> PROBLEM DETAILS
Go line by line through the data below and count those that hold "Docs". Return only the number.

> EXCERPTED DATA
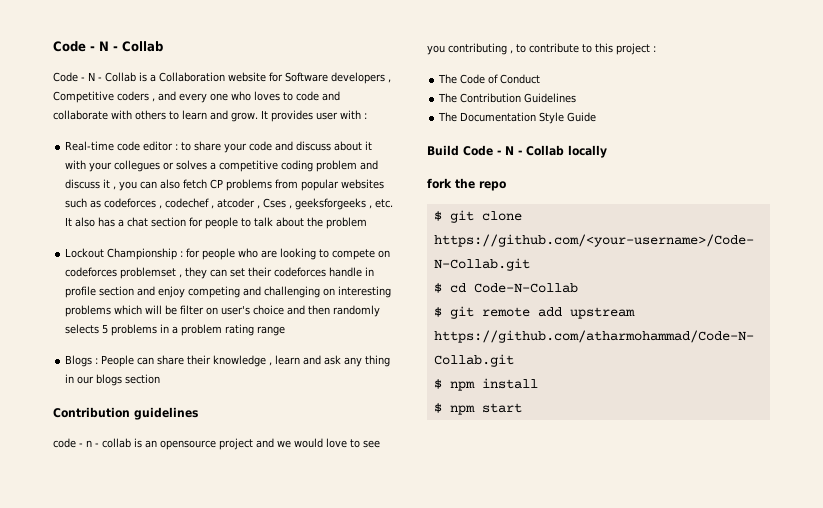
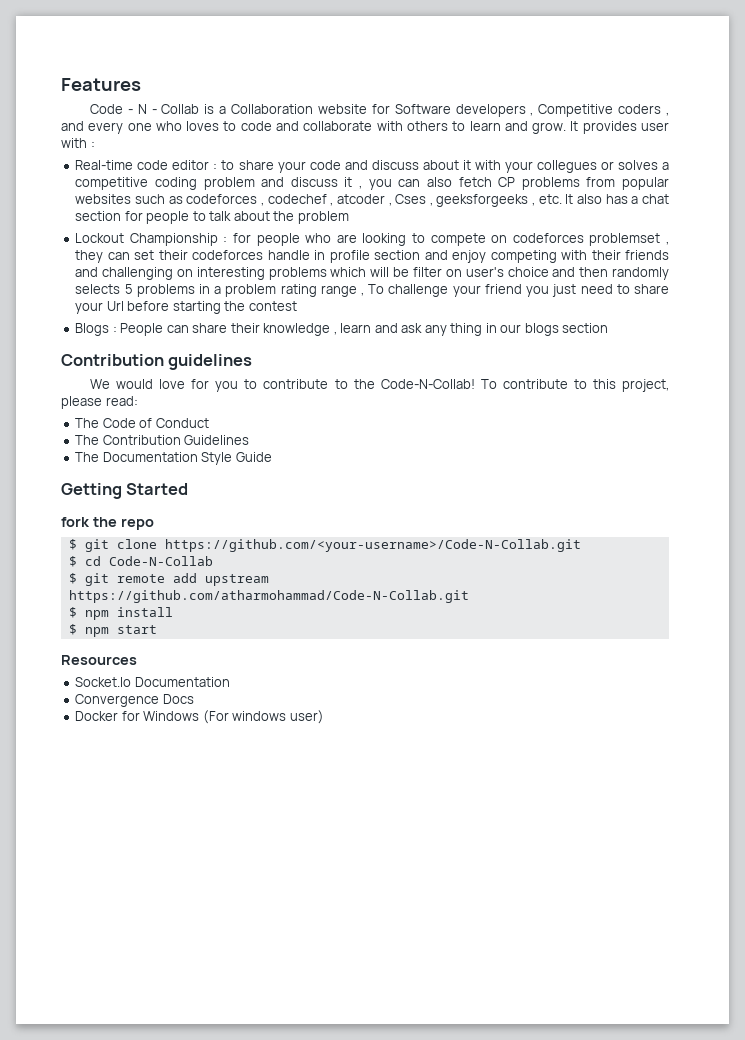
[53,41,163,52] Code - N - Collab -> [61,78,141,91] Features
(241, 292) none -> [561,250,670,260] with their friends
(286, 331) none -> [361,284,670,297] [75,301,297,314] , To challenge your friend you just need to share your Url before starting the contest
[53,438,380,450] [427,43,656,55] code - n - collab is an opensource project and we would love to see you contributing , to contribute to this project : -> [90,379,669,392] [61,396,138,409] We would love for you to contribute to the Code-N-Collab! To contribute to this project, please read:
[427,145,607,158] Build Code - N - Collab locally -> [61,483,189,499] Getting Started
(522, 408) none -> [61,655,137,665] [75,677,230,687] [75,694,194,707] [75,710,324,724] // Resources // Socket.Io Documentation // Convergence Docs // Docker for Windows (For windows user)

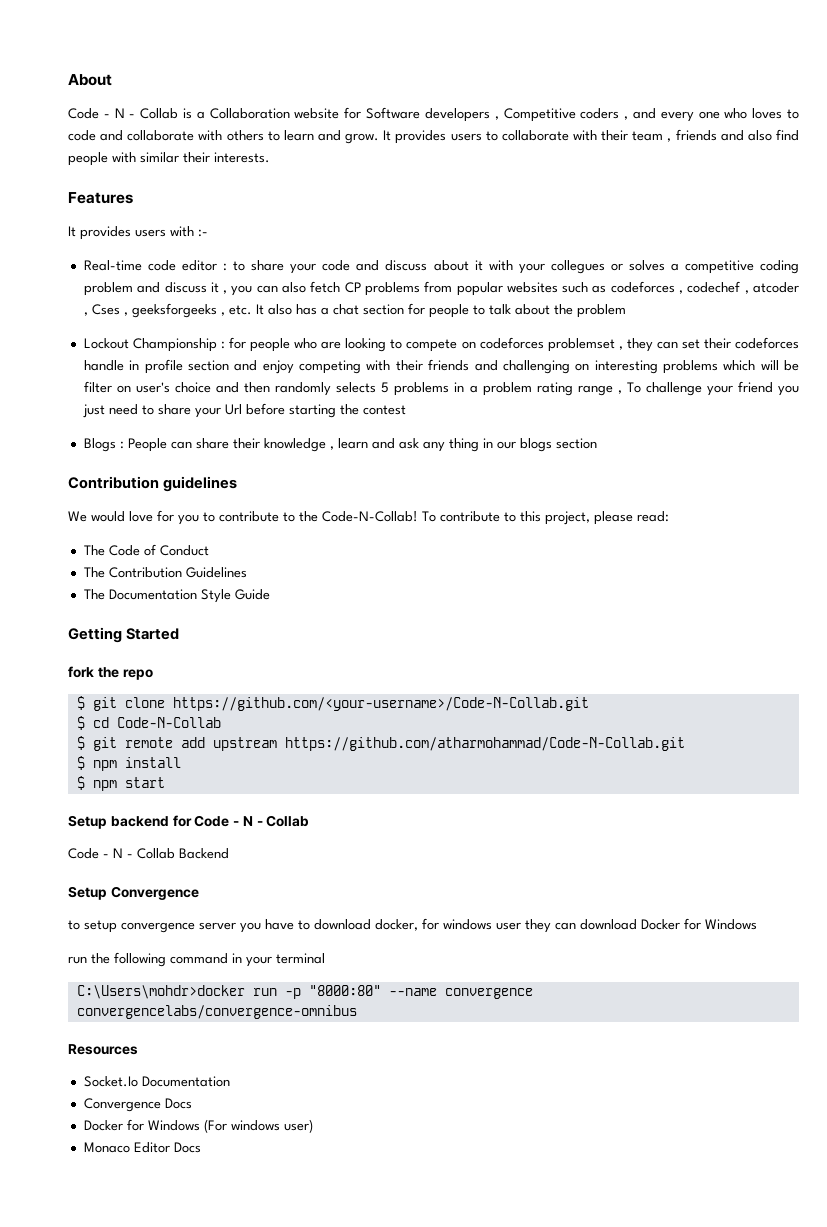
[61,78,141,91] Features -> [68,74,112,86] About
[641,122,670,131] [61,138,95,148] user with : -> [450,129,799,142] [68,152,270,166] [68,192,133,204] [68,226,208,240] users to collaborate with their team , friends and also find people with similar their interests. // Features // It provides users with :-
(157, 629) none -> [68,815,310,829] [68,848,229,859] [68,886,199,900] [68,918,757,933] [68,952,325,967] [76,985,533,999] [76,1005,357,1019] // Setup backend for Code - N - Collab // Code - N - Collab Backend // Setup Convergence // to setup convergence server you have to download docker, for windows user they can download Docker for Windows // run the following command in your terminal // C:\Users\mohdr>docker run -p "8000:80" --name convergence convergencelabs/convergence-omnibus
(324, 717) none -> [83,1142,201,1153] // Monaco Editor Docs

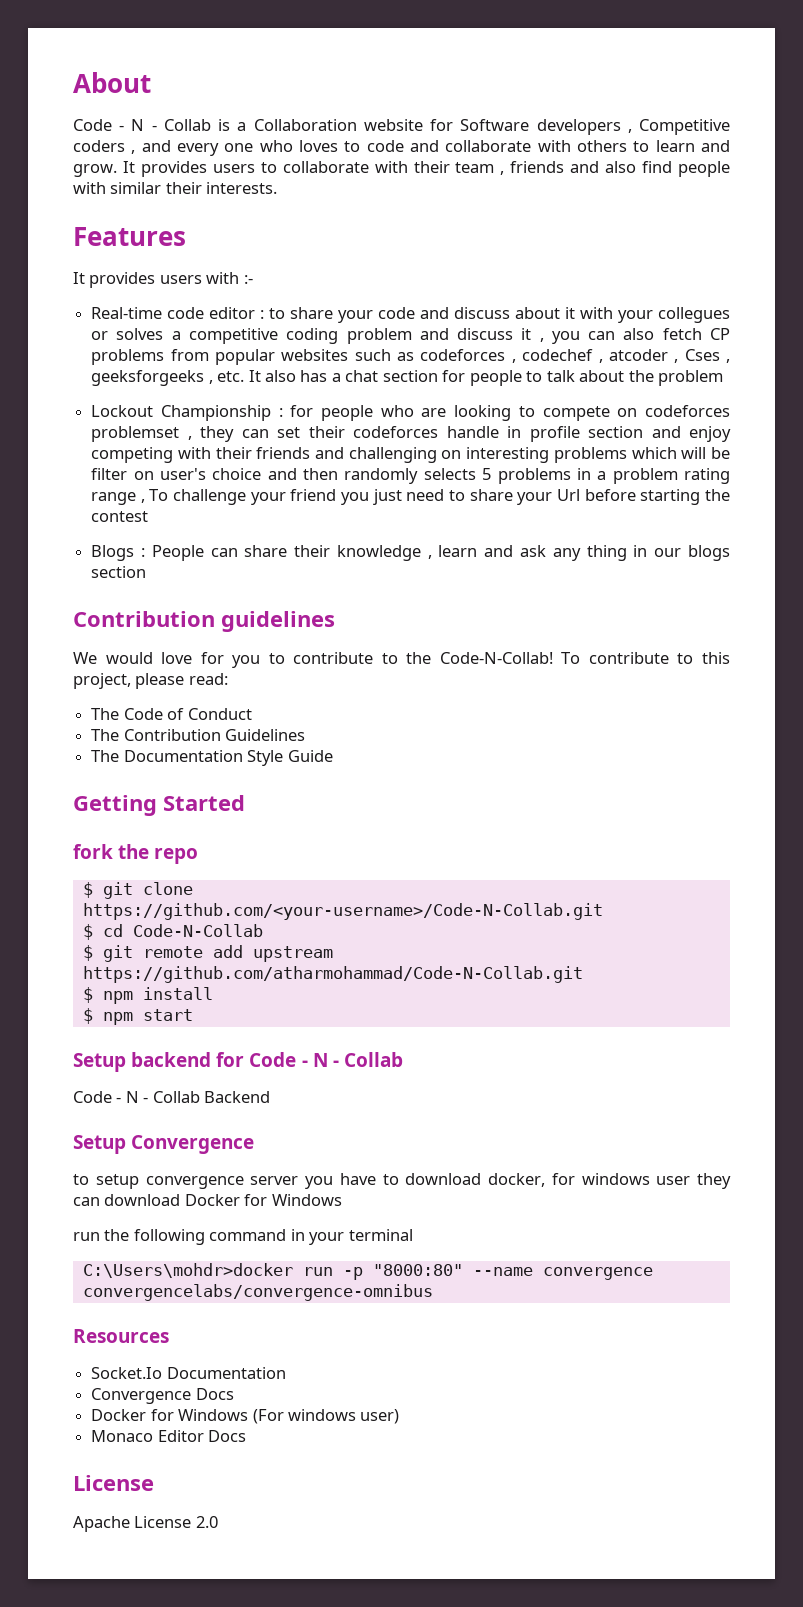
(201, 1147) none -> [73,1475,154,1491] [73,1516,218,1532] // License // Apache License 2.0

> RESULT OF THIS EXERCISE
2